5. Da es im vorliegenden Verfahren um die Bewilligung oder Verweigerung von IV-Leistungen geht, ist das Verfahren kostenpflichtig. Die Gerichtskosten sind nach dem Verfahrensaufwand und unabhängig vom Streitwert festzulegen (Art. 69 Abs. 1bis IVG) und auf Fr. 600.-- anzusetzen. Entsprechend dem Ausgang des Verfahrens sind sie der unterliegenden Beschwerdeführerin aufzuerlegen.
Das Gericht erkennt:
1. Die Beschwerde wird abgewiesen.
2. Die Gerichtskosten von Fr. 600.-- werden der Beschwerdeführerin auferlegt. Rechnung und Einzahlungsschein werden der Kostenpflichtigen nach Eintritt der Rechtskraft zugestellt.
3. Zustellung gegen Empfangsschein an:
- X.___
- Sozialversicherungsanstalt des Kantons Zürich, IV-Stelle
- Bundesamt für Sozialversicherungen
sowie an:
- Gerichtskasse (im Dispositiv nach Eintritt der Rechtskraft)
4. Gegen diesen Entscheid kann innert 30 Tagen seit der Zustellung beim Bundesgericht Beschwerde eingereicht werden (Art. 82 ff. in Verbindung mit Art. 90 ff. des Bundesgesetzes über das Bundesgericht, BGG). Die Frist steht während folgender Zeiten still: vom siebten Tag vor Ostern bis und mit dem siebten Tag nach Ostern, vom 15. Juli bis und mit 15. August sowie vom 18. Dezember bis und mit dem 2. Januar (Art. 46 BGG).
Die Beschwerdeschrift ist dem Bundesgericht, Schweizerhofquai 6, 6004 Luzern, zuzustellen.

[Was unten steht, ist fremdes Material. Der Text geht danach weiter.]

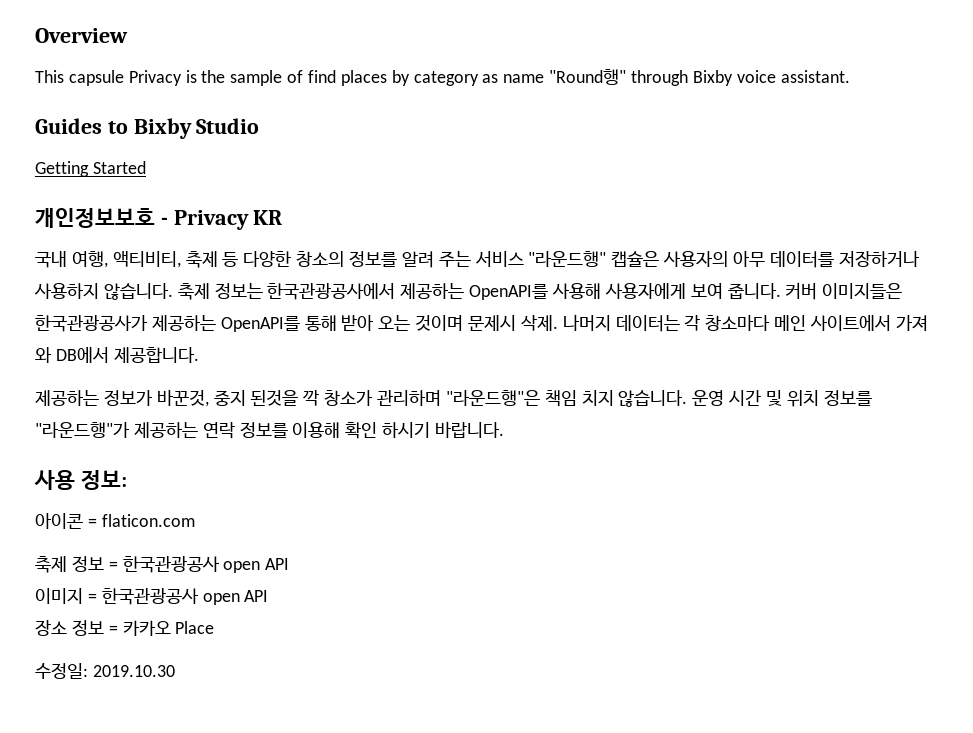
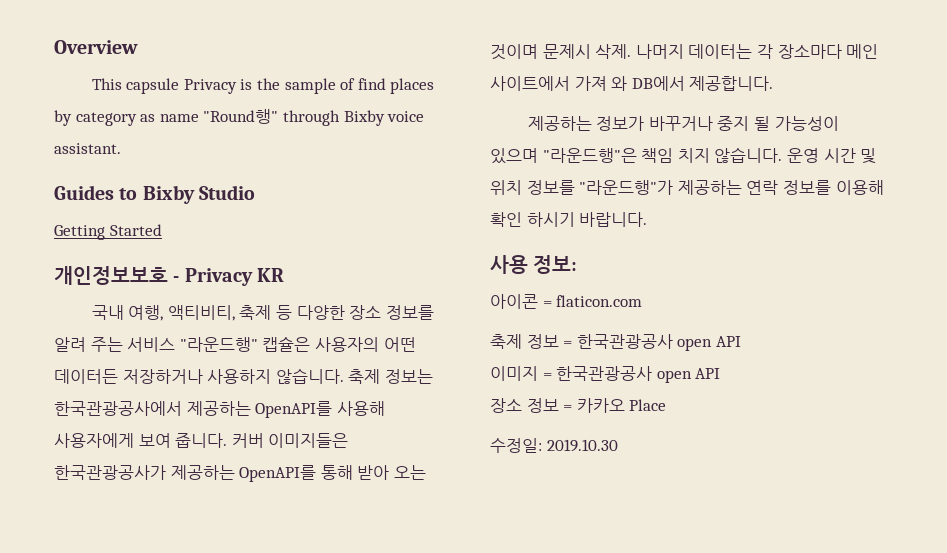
- 국내 여행, 액티비티, 축제 등 다양한 창소의 정보를 알려 주는 서비스 "라운드행" 캡슐은 사용자의 아무 데이터를 저장하거나 사용하지 않습니다.
+ 국내 여행, 액티비티, 축제 등 다양한 장소 정보를 알려 주는 서비스 "라운드행" 캡슐은 사용자의 어떤 데이터든 저장하거나 사용하지 않습니다.
- 나머지 데이터는 각 창소마다 메인 사이트에서 가져 와 DB에서 제공합니다.
+ 나머지 데이터는 각 장소마다 메인 사이트에서 가져 와 DB에서 제공합니다.
- 제공하는 정보가 바꾼것, 중지 된것을 깍 창소가 관리하며 "라운드행"은 책임 치지 않습니다.
+ 제공하는 정보가 바꾸거나 중지 될 가능성이 있으며 "라운드행"은 책임 치지 않습니다.

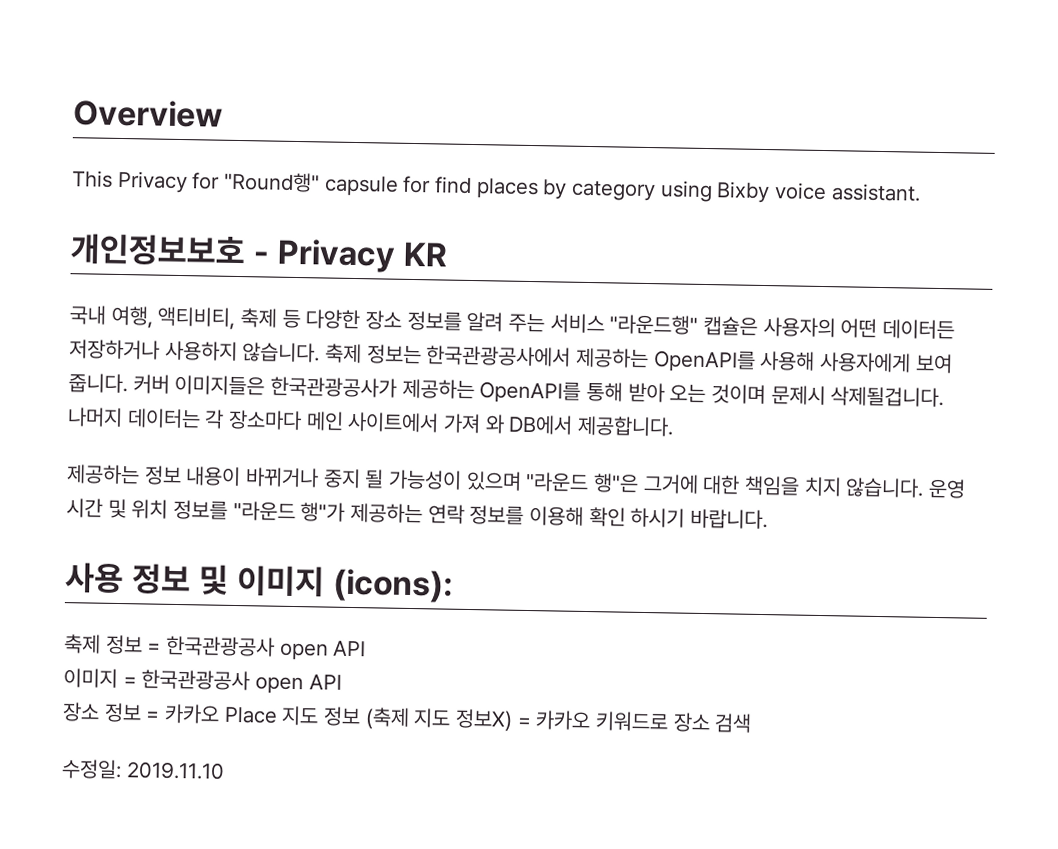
- This capsule Privacy is the sample of find places by category as name "Round행" through Bixby voice assistant.
- Guides to Bixby Studio
- Getting Started
+ This Privacy for "Round행" capsule for find places by category using Bixby voice assistant.
- 커버 이미지들은 한국관광공사가 제공하는 OpenAPI를 통해 받아 오는 것이며 문제시 삭제.
+ 커버 이미지들은 한국관광공사가 제공하는 OpenAPI를 통해 받아 오는 것이며 문제시 삭제될겁니다.
- 제공하는 정보가 바꾸거나 중지 될 가능성이 있으며 "라운드행"은 책임 치지 않습니다.
+ 제공하는 정보 내용이 바뀌거나 중지 될 가능성이 있으며 "라운드 행"은 그거에 대한 책임을 치지 않습니다.
- 운영 시간 및 위치 정보를 "라운드행"가 제공하는 연락 정보를 이용해 확인 하시기 바랍니다.
+ 운영 시간 및 위치 정보를 "라운드 행"가 제공하는 연락 정보를 이용해 확인 하시기 바랍니다.
- 사용 정보:
- 아이콘 = flaticon.com
+ 사용 정보 및 이미지 (icons):
- 장소 정보 = 카카오 Place
+ 장소 정보 = 카카오 Place 지도 정보 (축제 지도 정보X) = 카카오 키워드로 장소 검색
- 수정일: 2019.10.30
+ 수정일: 2019.11.10

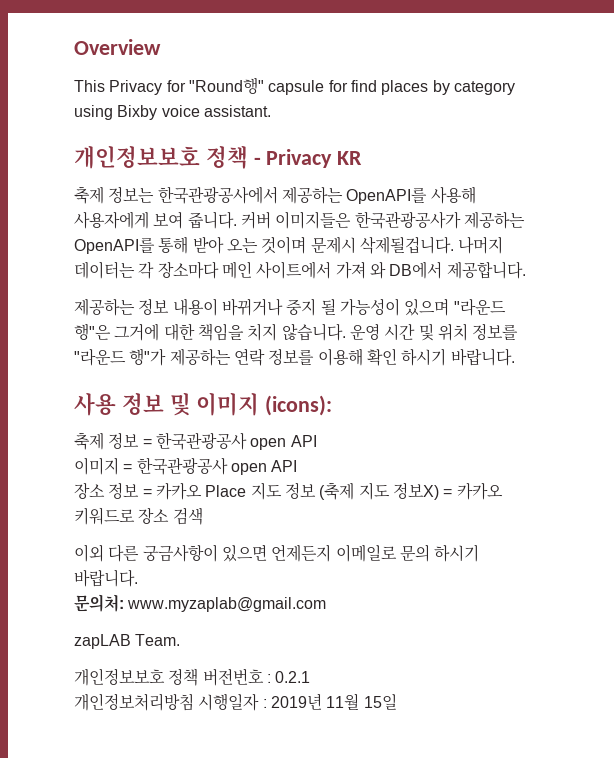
- 개인정보보호 - Privacy KR
+ 개인정보보호 정책 - Privacy KR
- 국내 여행, 액티비티, 축제 등 다양한 장소 정보를 알려 주는 서비스 "라운드행" 캡슐은 사용자의 어떤 데이터든 저장하거나 사용하지 않습니다.
- 수정일: 2019.11.10
+ 이외 다른 궁금사항이 있으면 언제든지 이메일로 문의 하시기 바랍니다.
+ 문의처: www.myzaplab@gmail.com
+ zapLAB Team.
+ 개인정보보호 정책 버전번호 : 0.2.1
+ 개인정보처리방침 시행일자 : 2019년 11월 15일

Die Beschwerdeschrift hat die Begehren, deren Begründung mit Angabe der Beweismittel und die Unterschrift des Beschwerdeführers oder seines Vertreters zu enthalten; der angefochtene Entscheid sowie die als Beweismittel angerufenen Urkunden sind beizulegen, soweit die Partei sie in Händen hat (Art. 42 BGG).